--- EXERCISE PROMPT ---
Skipping all images, output the listing word for word.

--- GIVEN DATA ---
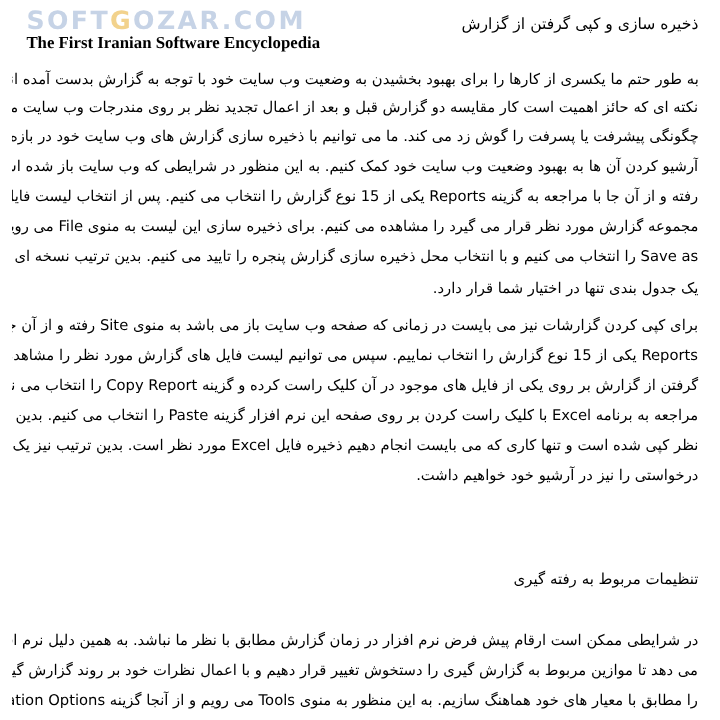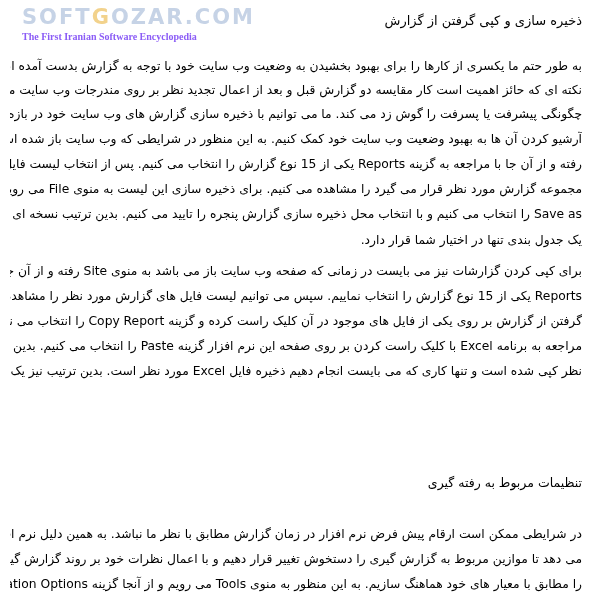--- a/index.html
+++ b/index.html
@@ -12,7 +12,7 @@
   .wm { position:absolute; left:22px; top:6px; direction:ltr; pointer-events:none; }
   .wm-logo { font-family:"DejaVu Sans", sans-serif; font-weight:bold; font-size:21px; letter-spacing:2px; color:#c6d3e6; line-height:22px; }
   .wm-logo .accent { color:#f2d28c; }
-  .wm-sub { font-family:"Liberation Serif", serif; font-weight:bold; font-size:10px; color:#8b5cf6; line-height:15px; margin-top:1px; }
+  .wm-sub { font-family:"Liberation Serif", serif; font-weight:bold; font-size:14px; color:#000000; line-height:15px; margin-top:1px; }
 </style>
 </head>
 <body>

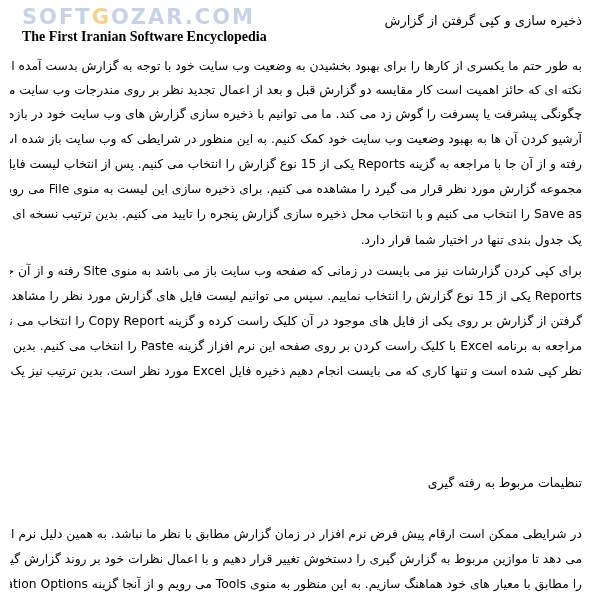--- a/index.html
+++ b/index.html
@@ -40,6 +40,7 @@
   <div class="line" style="top:313px">گرفتن از گزارش بر روی یکی از فایل های موجود در آن کلیک راست کرده و گزینه Copy Report را انتخاب می نماییم. سپس با</div>
   <div class="line" style="top:338px">مراجعه به برنامه Excel با کلیک راست کردن بر روی صفحه این نرم افزار گزینه Paste را انتخاب می کنیم. بدین ترتیب گزارش مورد</div>
   <div class="line" style="top:363px">نظر کپی شده است و تنها کاری که می بایست انجام دهیم ذخیره فایل Excel مورد نظر است. بدین ترتیب نیز یک نسخه کپی از گزارش</div>
+  <div class="line last" style="top:388px">درخواستی را نیز در آرشیو خود خواهیم داشت.</div>
 
   <div class="heading">تنظیمات مربوط به رفته گیری</div>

--- FINISHED TASK ---
--- a/index.html
+++ b/index.html
@@ -12,7 +12,7 @@
   .wm { position:absolute; left:22px; top:6px; direction:ltr; pointer-events:none; }
   .wm-logo { font-family:"DejaVu Sans", sans-serif; font-weight:bold; font-size:21px; letter-spacing:2px; color:#c6d3e6; line-height:22px; }
   .wm-logo .accent { color:#f2d28c; }
-  .wm-sub { font-family:"Liberation Serif", serif; font-weight:bold; font-size:10px; color:#8b5cf6; line-height:15px; margin-top:1px; }
+  .wm-sub { font-family:"Liberation Serif", serif; font-weight:bold; font-size:14px; color:#000000; line-height:15px; margin-top:1px; }
 </style>
 </head>
 <body>

--- a/index.html
+++ b/index.html
@@ -40,6 +40,7 @@
   <div class="line" style="top:313px">گرفتن از گزارش بر روی یکی از فایل های موجود در آن کلیک راست کرده و گزینه Copy Report را انتخاب می نماییم. سپس با</div>
   <div class="line" style="top:338px">مراجعه به برنامه Excel با کلیک راست کردن بر روی صفحه این نرم افزار گزینه Paste را انتخاب می کنیم. بدین ترتیب گزارش مورد</div>
   <div class="line" style="top:363px">نظر کپی شده است و تنها کاری که می بایست انجام دهیم ذخیره فایل Excel مورد نظر است. بدین ترتیب نیز یک نسخه کپی از گزارش</div>
+  <div class="line last" style="top:388px">درخواستی را نیز در آرشیو خود خواهیم داشت.</div>
 
   <div class="heading">تنظیمات مربوط به رفته گیری</div>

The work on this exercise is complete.